Cada pensamento emitido por Oskam foi capturado e definido como uma “regra” para a IA, que, posteriormente, iria automatizar o processo de envio dessas regras para a medula espinhal.
“Já na primeira sessão após a intervenção neurocirúrgica, o algoritmo calibrou um algoritmo que permitia ao participante controlar a flexão relativa dos quadris esquerdo e direito de um avatar projetado em uma tela. Em seguida, integramos o controle analógico sobre a amplitude de estimulação ao algoritmo. De uma posição deitada, em menos de dois minutos o participante foi capaz de controlar a atividade dos músculos do quadril para gerar um torque com uma precisão de 97%”, detalhou o relatório do experimento.
O mesmo sucesso foi alcançado nos testes quando o homem ficou de pé e deu os primeiros passos — assertividade que se repetiu durante a primeira caminhada. “O participante relatou que o BSI possibilitou um controle natural sobre seus movimentos durante a caminhada”, registra outra parte do estudo.
Para dar maior independência ao homem, eles criaram a possibilidade dele andar e caminhar fora dos laboratórios ao compactar a cadeia de comandos em um sistema que inclui um andador equipado com um estojo integrado que incorpora todos os componentes da interface, como um aparelho que parece ser um fone de ouvido, que deve ficar em volta da cabeça, para detectar as intenções de movimento.

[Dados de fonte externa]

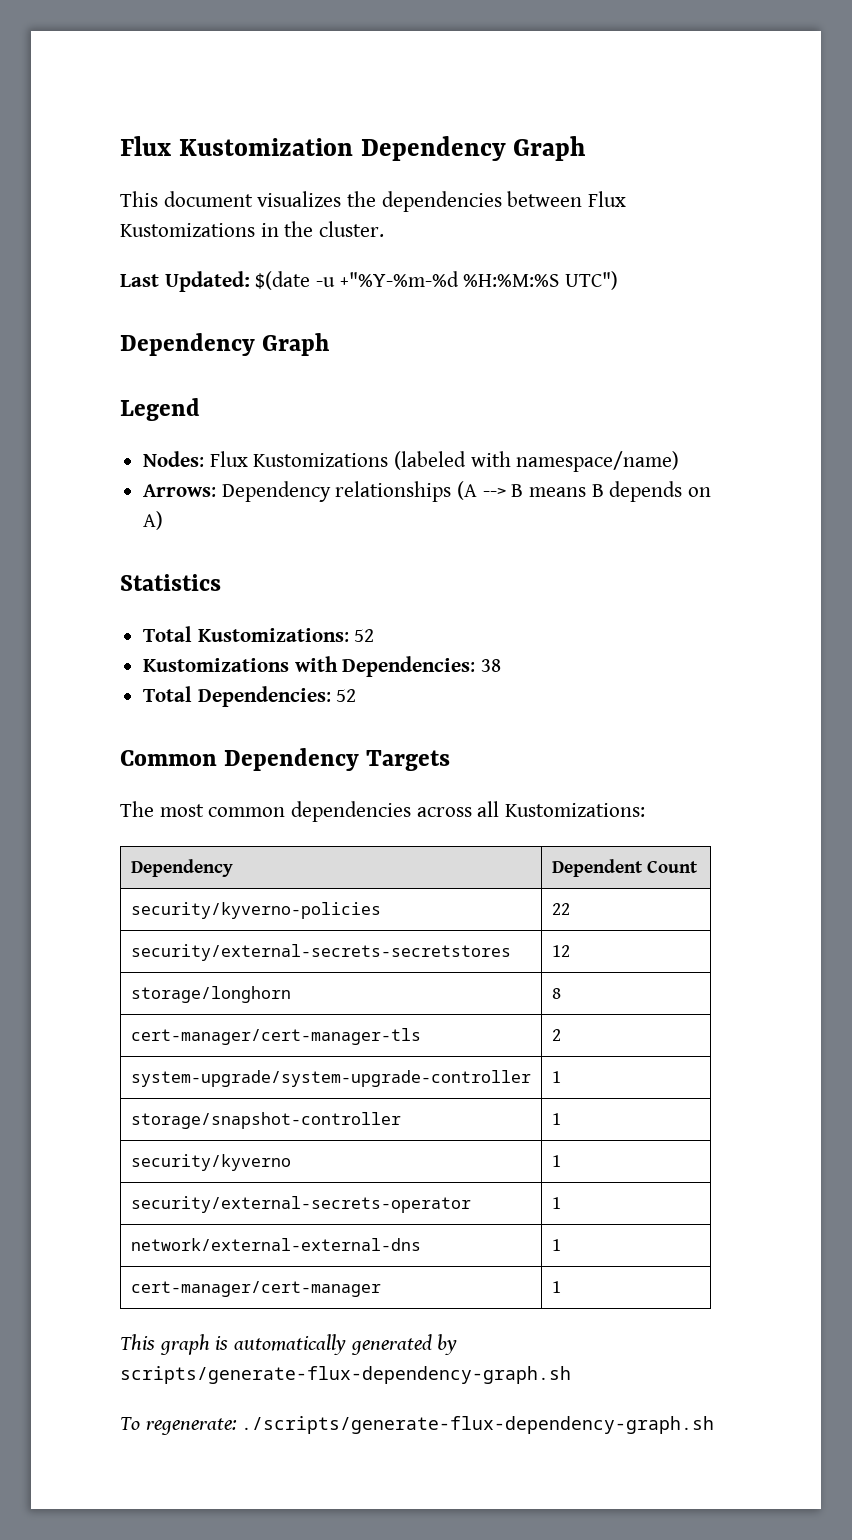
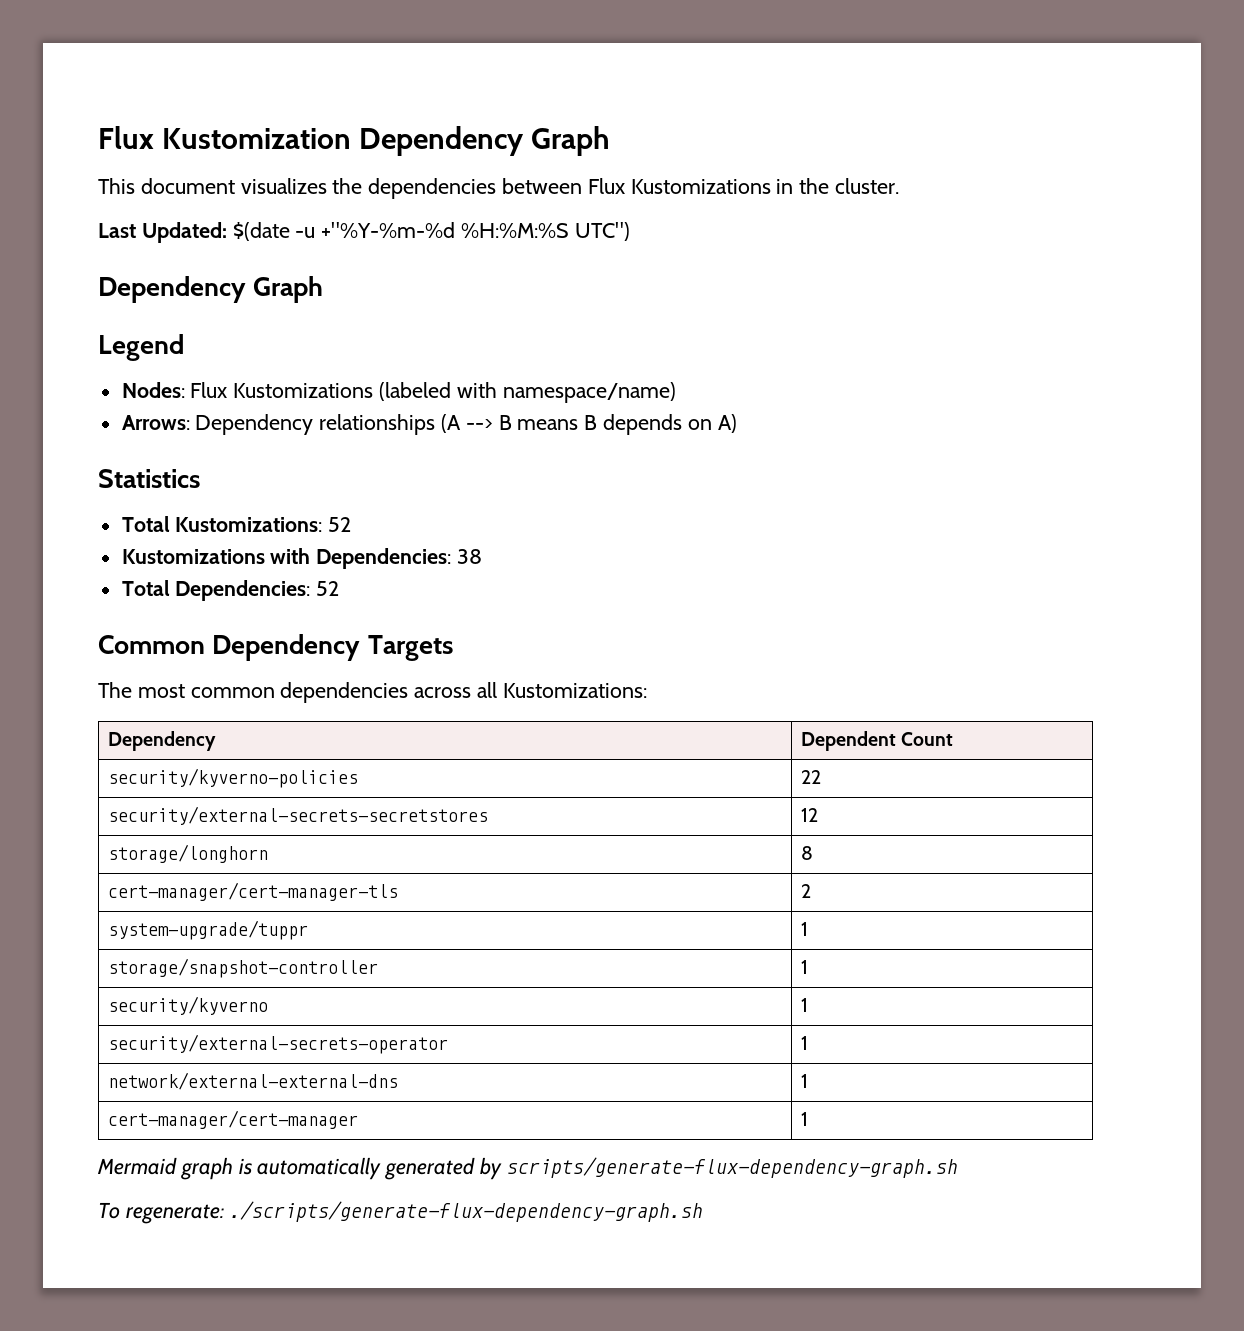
- system-upgrade/system-upgrade-controller | 1
+ system-upgrade/tuppr | 1
- This graph is automatically generated by scripts/generate-flux-dependency-graph.sh
+ Mermaid graph is automatically generated by scripts/generate-flux-dependency-graph.sh

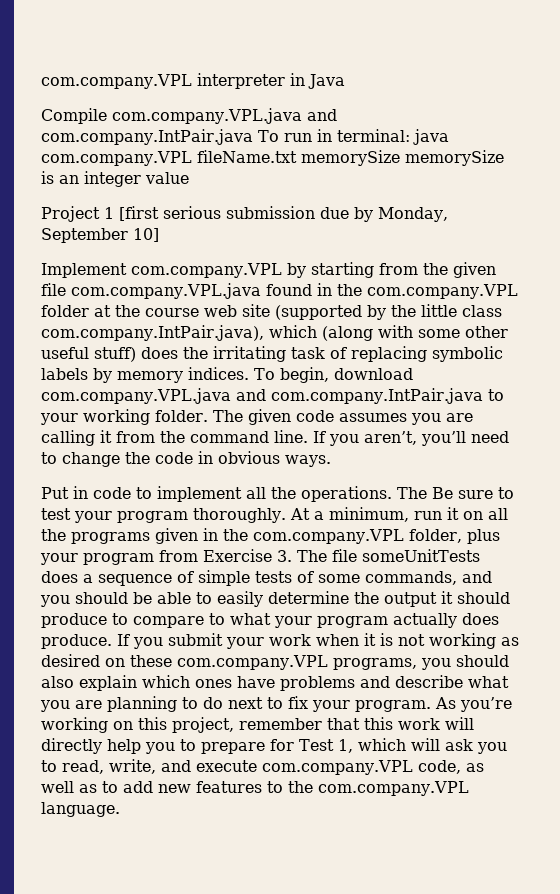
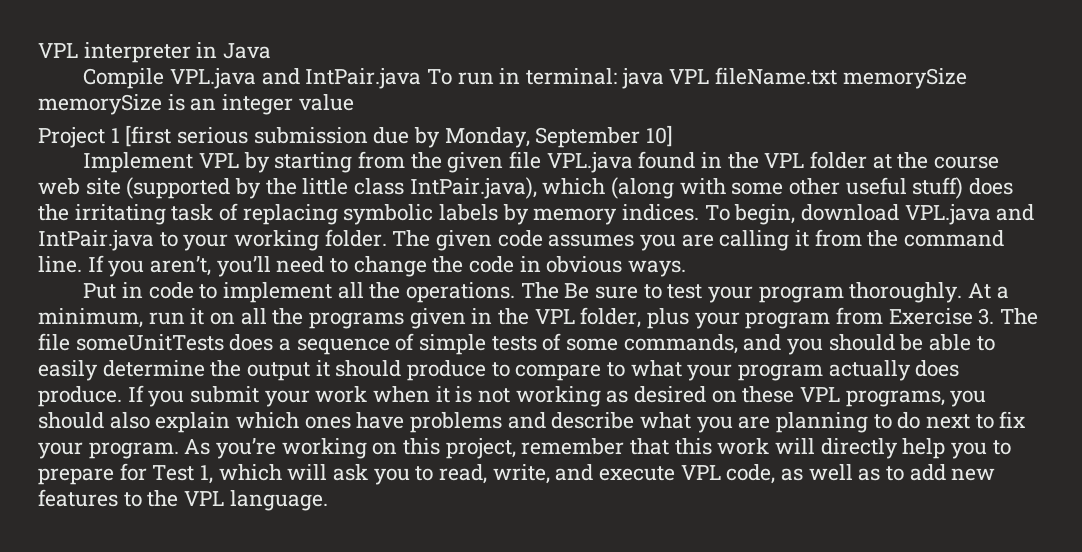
- com.company.VPL interpreter in Java
+ VPL interpreter in Java
- Compile com.company.VPL.java and com.company.IntPair.java To run in terminal: java com.company.VPL fileName.txt memorySize memorySize is an integer value
+ Compile VPL.java and IntPair.java To run in terminal: java VPL fileName.txt memorySize memorySize is an integer value
- Implement com.company.VPL by starting from the given file com.company.VPL.java found in the com.company.VPL folder at the course web site (supported by the little class com.company.IntPair.java), which (along with some other useful stuff) does the irritating task of replacing symbolic labels by memory indices.
+ Implement VPL by starting from the given file VPL.java found in the VPL folder at the course web site (supported by the little class IntPair.java), which (along with some other useful stuff) does the irritating task of replacing symbolic labels by memory indices.
- To begin, download com.company.VPL.java and com.company.IntPair.java to your working folder.
+ To begin, download VPL.java and IntPair.java to your working folder.
- At a minimum, run it on all the programs given in the com.company.VPL folder, plus your program from Exercise 3. The file someUnitTests does a sequence of simple tests of some commands, and you should be able to easily determine the output it should produce to compare to what your program actually does produce.
+ At a minimum, run it on all the programs given in the VPL folder, plus your program from Exercise 3. The file someUnitTests does a sequence of simple tests of some commands, and you should be able to easily determine the output it should produce to compare to what your program actually does produce.
- If you submit your work when it is not working as desired on these com.company.VPL programs, you should also explain which ones have problems and describe what you are planning to do next to fix your program.
+ If you submit your work when it is not working as desired on these VPL programs, you should also explain which ones have problems and describe what you are planning to do next to fix your program.
- As you’re working on this project, remember that this work will directly help you to prepare for Test 1, which will ask you to read, write, and execute com.company.VPL code, as well as to add new features to the com.company.VPL language.
+ As you’re working on this project, remember that this work will directly help you to prepare for Test 1, which will ask you to read, write, and execute VPL code, as well as to add new features to the VPL language.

Todo o processo de implementação e adaptação da interface durou meses e a evolução diária de Oskam foi acompanhada por dois anos. O homem conseguiu andar de maneira saudável, mesmo em terrenos com alto relevo. Dois anos depois do começo do experimento, o homem consegue andar moderadamente em casa, entrar e sair de um carro sozinho, e permanecer em pé em um bar enquanto divide um chop com um amigo.
Além disso, os estímulos neurológicos permitiram que o homem andasse de muleta mesmo com a interface desligada. Na entrevista coletiva, ele disse que “finalmente se sente no controle”.
“Concebemos uma ponte digital sem fio entre o cérebro e a medula espinhal que restaurou o controle natural sobre os movimentos dos membros inferiores para ficar de pé e caminhar em terrenos complexos após paralisia devido a uma lesão na medula espinhal. Além disso, a neurorreabilitação mediou melhorias neurológicas que persistiram mesmo quando a ponte foi desligada”, resume o relatório.
Os cientistas afirmam não saber, ainda, se a tecnologia atenderá qualquer tipo de dano na medula espinhal, mas “várias observações sugerem que essa abordagem será aplicável a uma ampla população de indivíduos com paralisia”. “O conceito de uma ponte digital entre o cérebro e a medula espinhal inaugura uma nova era no tratamento de déficits motores devido a distúrbios neurológicos”, conclui os pesquisadores no estudo.